Search code examples
compiler-constructioncontext-free-grammar

How to find FIRST and FOLLOW


I want to find FIRST and FOLLOW for the following CFG:

S -> O | M
M -> iEtMeM | a
O -> iEtS | iEtMeO
E -> b

I did the left factorization, so I get:

S -> O | M
M -> iEtMeM | a
O -> iEtO'
O'-> S | MeO
E -> b

The FIRST sets:

FIRST(S) = FIRST(O)|FIRST(M) = {i,a}
FIRST(M) = {i,a}
FIRST(O) = {i}
FIRST(O') = FIRST(S)|FIRST(M) = {i,a}
FIRST(E) = {b}

And now I cant find the FOLLOW set for S , because I don't know what FOLLOW(O') is:

FOLLOW(S) = {$, FOLLOW(O')}

Solution

  • Actually FOLLOW(S) = {$} only.

    So, I overlooked that S is mentioned on a right-hand side.
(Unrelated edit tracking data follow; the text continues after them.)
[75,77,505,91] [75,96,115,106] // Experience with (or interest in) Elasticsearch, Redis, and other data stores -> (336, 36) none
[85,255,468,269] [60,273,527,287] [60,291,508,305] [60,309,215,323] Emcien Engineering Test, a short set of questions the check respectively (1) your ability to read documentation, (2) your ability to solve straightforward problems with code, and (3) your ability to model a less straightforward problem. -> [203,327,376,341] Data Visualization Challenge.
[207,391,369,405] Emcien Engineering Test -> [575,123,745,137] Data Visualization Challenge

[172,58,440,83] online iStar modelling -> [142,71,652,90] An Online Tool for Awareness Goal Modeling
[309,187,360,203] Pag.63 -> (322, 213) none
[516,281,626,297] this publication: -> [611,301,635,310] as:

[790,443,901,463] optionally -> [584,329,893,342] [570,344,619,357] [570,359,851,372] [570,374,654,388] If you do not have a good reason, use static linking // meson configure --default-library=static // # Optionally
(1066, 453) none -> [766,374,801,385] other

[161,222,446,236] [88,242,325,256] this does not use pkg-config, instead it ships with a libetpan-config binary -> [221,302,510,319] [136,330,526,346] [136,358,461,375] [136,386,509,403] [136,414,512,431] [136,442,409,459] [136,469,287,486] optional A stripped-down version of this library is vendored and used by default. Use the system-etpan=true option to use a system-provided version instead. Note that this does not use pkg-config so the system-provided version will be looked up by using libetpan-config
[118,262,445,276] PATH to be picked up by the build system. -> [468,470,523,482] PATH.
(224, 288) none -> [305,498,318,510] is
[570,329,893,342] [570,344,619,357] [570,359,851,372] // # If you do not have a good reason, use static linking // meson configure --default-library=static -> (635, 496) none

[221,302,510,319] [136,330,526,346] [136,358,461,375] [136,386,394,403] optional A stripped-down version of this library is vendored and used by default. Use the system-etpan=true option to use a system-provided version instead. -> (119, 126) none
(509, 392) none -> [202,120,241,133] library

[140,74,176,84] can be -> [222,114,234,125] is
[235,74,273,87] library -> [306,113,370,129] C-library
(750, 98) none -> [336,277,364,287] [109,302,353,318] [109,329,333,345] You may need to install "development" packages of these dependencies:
Corrections below:

    First we get the augmented grammar by adding the production S' ->S$, then FOLLOW(S') = {$}.

    Then we have

    • from S' -> S$ and O' -> S

      FOLLOW(S) = FIRST($) + FOLLOW(O')

    • from M -> iEtMeM, O' -> MeO, and S -> M

      FOLLOW(M) = FIRST(eM) + FIRST(eO) + FOLLOW(S)

    • from S -> O and O' -> MeO

      FOLLOW(O) = FOLLOW(S) + FOLLOW(O')

    • from O -> iEtO'

      FOLLOW(O') = FOLLOW(O)

    • from M -> iEtMeM and O -> iEtO'

      FOLLOW(E) = FIRST(tMeM) + FIRST(tO')

    The "problem" are the mutually recursive definitions for FOLLOW(S), FOLLOW(O), and `FOLLOW(O') - that means that each of these follow sets is a subset of the others, hence they are equal.

    If one represent the set inclusion constraints, imposed by the above equations, as a graph (with non-terminal symbols as nodes), each set of mutually recursive definitions forms a strongly-connected component. Replacing each SCC with a new node will result in a DAG, representing a set of non-recursive equations, which can then by "evaluated" in topological order.

    Say, we replace nodes, corresponding to symbols S, O and O' with node N. The equations become:

    FOLLOW(N) = FIRST($) + FOLLOW(N)
    FOLLOW(M) = FIRST(eM) + FIRST(eO) + FOLLOW(N)
    FOLLOW(N) = FOLLOW(N) + FOLLOW(N)
    FOLLOW(N) = FOLLOW(N)
    FOLLOW(E) = FIRST(tMeM) + FIRST(tO')
    

    and by cutting off the redundant parts:

    FOLLOW(N) = FIRST($) = {$}
    FOLLOW(M) = FIRST(eM) + FIRST(eO) + FOLLOW(N) = {e, $}
    FOLLOW(E) = FIRST(tMeM) + FIRST(tO') = {t}
    

    and, since N stands for either S, O, or O' we get:

    FOLLOW(S`) = FOLLOW(S) = FOLLOW(O) = FOLLOW(O`) = {$}
    FOLLOW(M) = {e, $}
    FOLLOW(E) = {t}